DATA
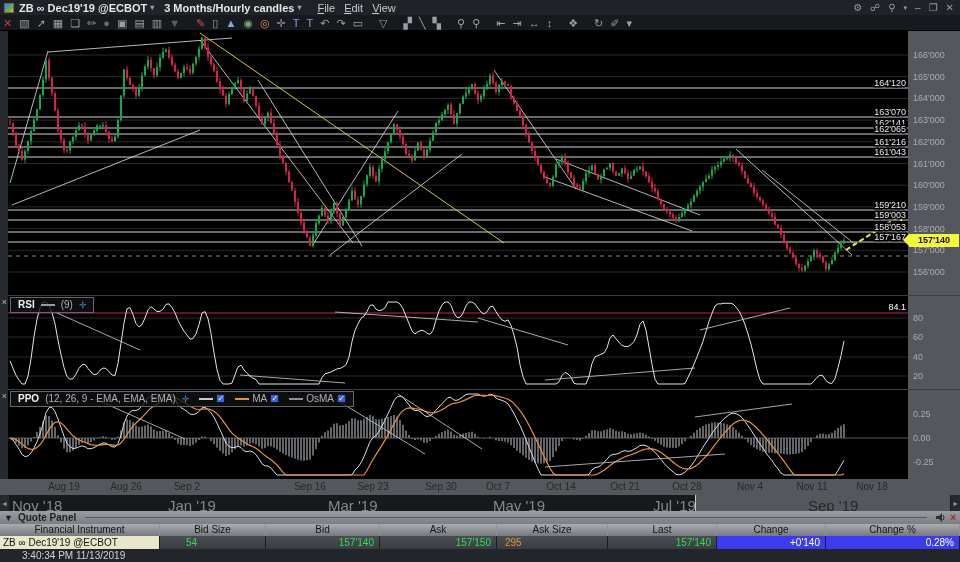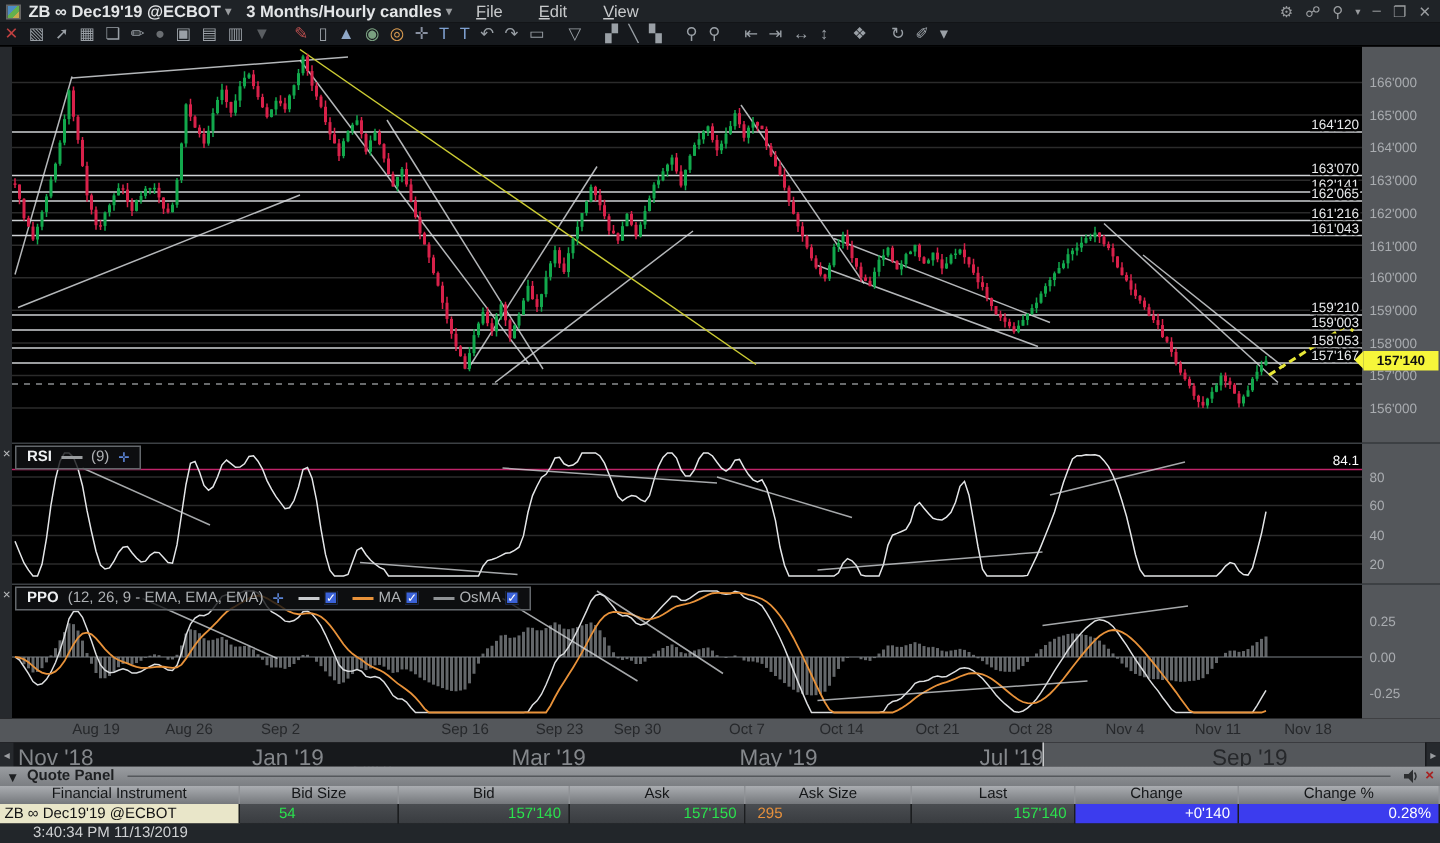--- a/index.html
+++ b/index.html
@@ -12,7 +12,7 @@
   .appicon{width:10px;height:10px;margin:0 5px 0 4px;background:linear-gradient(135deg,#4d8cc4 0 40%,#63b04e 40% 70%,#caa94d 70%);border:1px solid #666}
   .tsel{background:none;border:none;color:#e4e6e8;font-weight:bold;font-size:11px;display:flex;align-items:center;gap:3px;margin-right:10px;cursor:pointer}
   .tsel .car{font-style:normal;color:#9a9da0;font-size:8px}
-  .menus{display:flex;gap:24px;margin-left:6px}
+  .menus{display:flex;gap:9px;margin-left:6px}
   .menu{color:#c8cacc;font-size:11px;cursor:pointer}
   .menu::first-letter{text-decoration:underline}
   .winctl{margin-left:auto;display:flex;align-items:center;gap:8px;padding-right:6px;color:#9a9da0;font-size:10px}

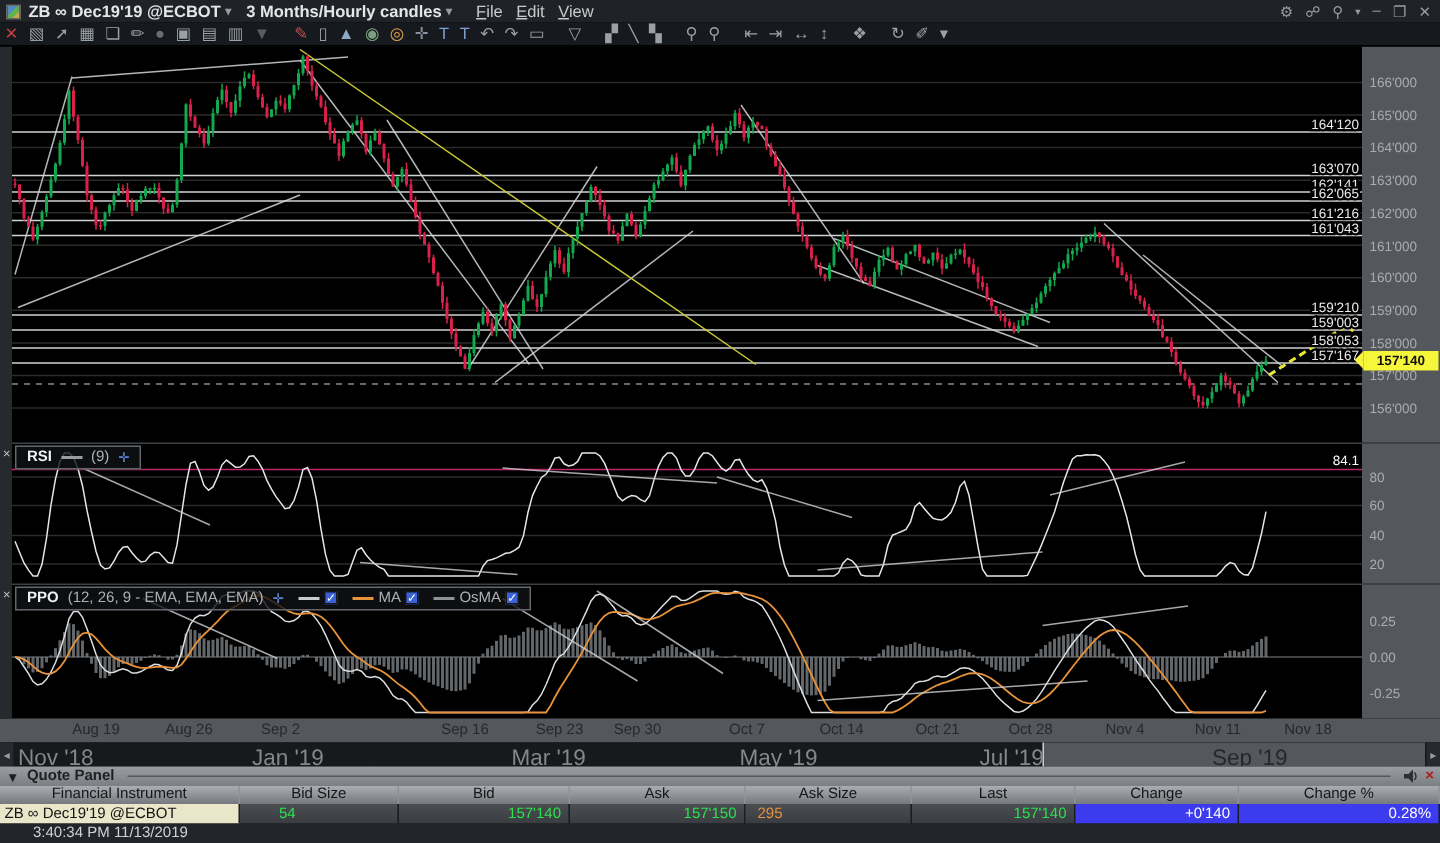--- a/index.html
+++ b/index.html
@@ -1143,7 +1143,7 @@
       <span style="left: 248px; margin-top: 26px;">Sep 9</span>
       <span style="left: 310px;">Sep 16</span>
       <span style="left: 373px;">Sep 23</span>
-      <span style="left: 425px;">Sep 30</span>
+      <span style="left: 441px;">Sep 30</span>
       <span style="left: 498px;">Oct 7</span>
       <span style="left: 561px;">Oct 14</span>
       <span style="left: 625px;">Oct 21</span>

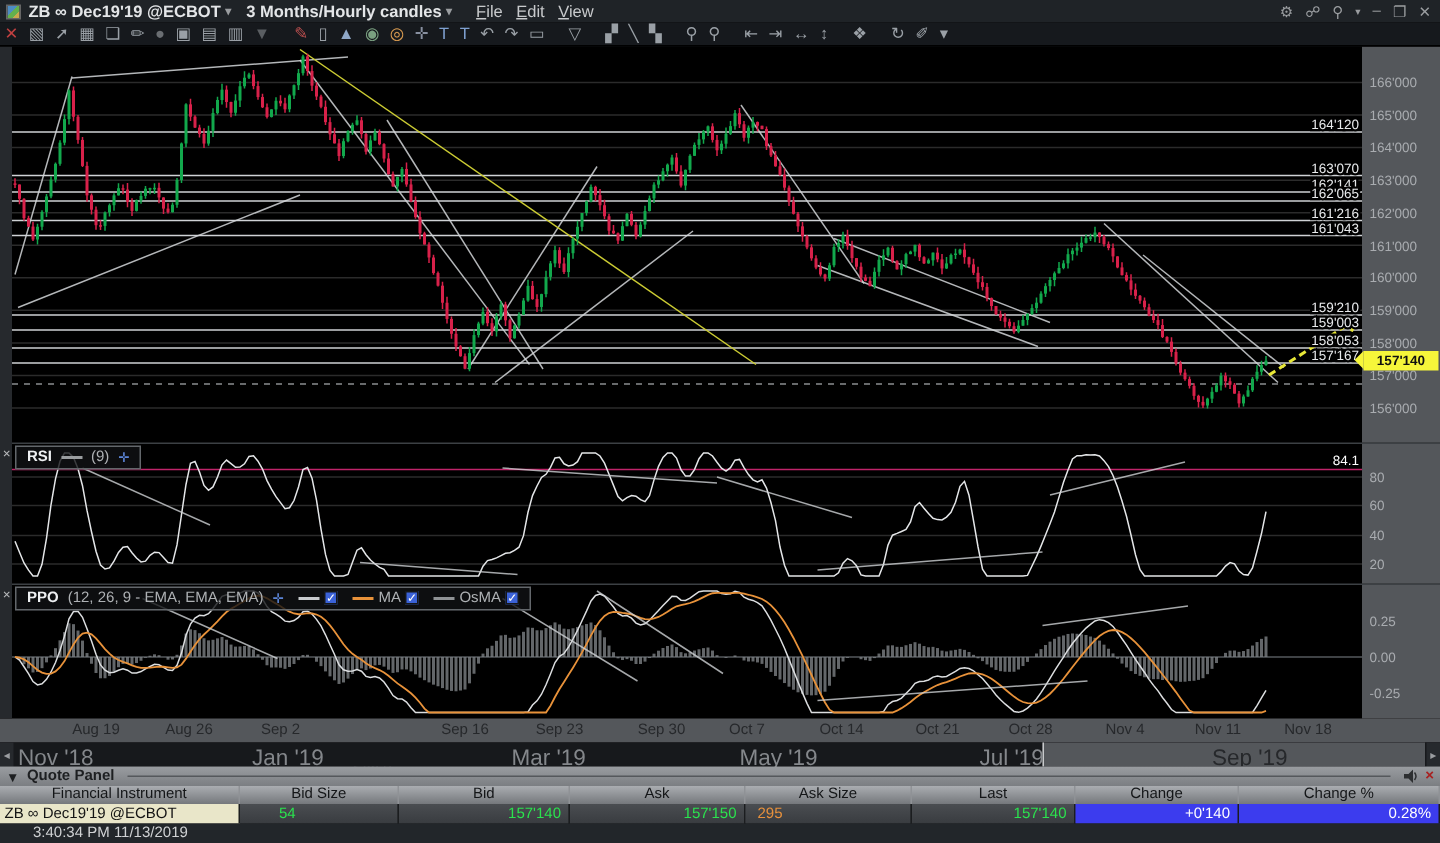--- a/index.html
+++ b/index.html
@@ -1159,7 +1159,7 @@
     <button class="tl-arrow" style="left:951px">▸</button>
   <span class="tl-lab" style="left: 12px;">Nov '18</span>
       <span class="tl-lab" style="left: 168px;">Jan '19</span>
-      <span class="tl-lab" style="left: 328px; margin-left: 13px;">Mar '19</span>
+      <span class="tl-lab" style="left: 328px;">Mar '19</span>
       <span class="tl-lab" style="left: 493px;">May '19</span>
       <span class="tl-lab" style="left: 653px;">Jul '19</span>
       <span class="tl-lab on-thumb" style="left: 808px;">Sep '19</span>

DESCRIPTION OF THE TASK
Search the entries for the word "display". Copy each line where it appears.

TASK OUTPUT
   .tsel{background:none;border:none;color:#e4e6e8;font-weight:bold;font-size:11px;display:flex;align-items:center;gap:3px;margin-right:10px;cursor:pointer}
-  .menus{display:flex;gap:24px;margin-left:6px}
+  .menus{display:flex;gap:9px;margin-left:6px}
   .winctl{margin-left:auto;display:flex;align-items:center;gap:8px;padding-right:6px;color:#9a9da0;font-size:10px}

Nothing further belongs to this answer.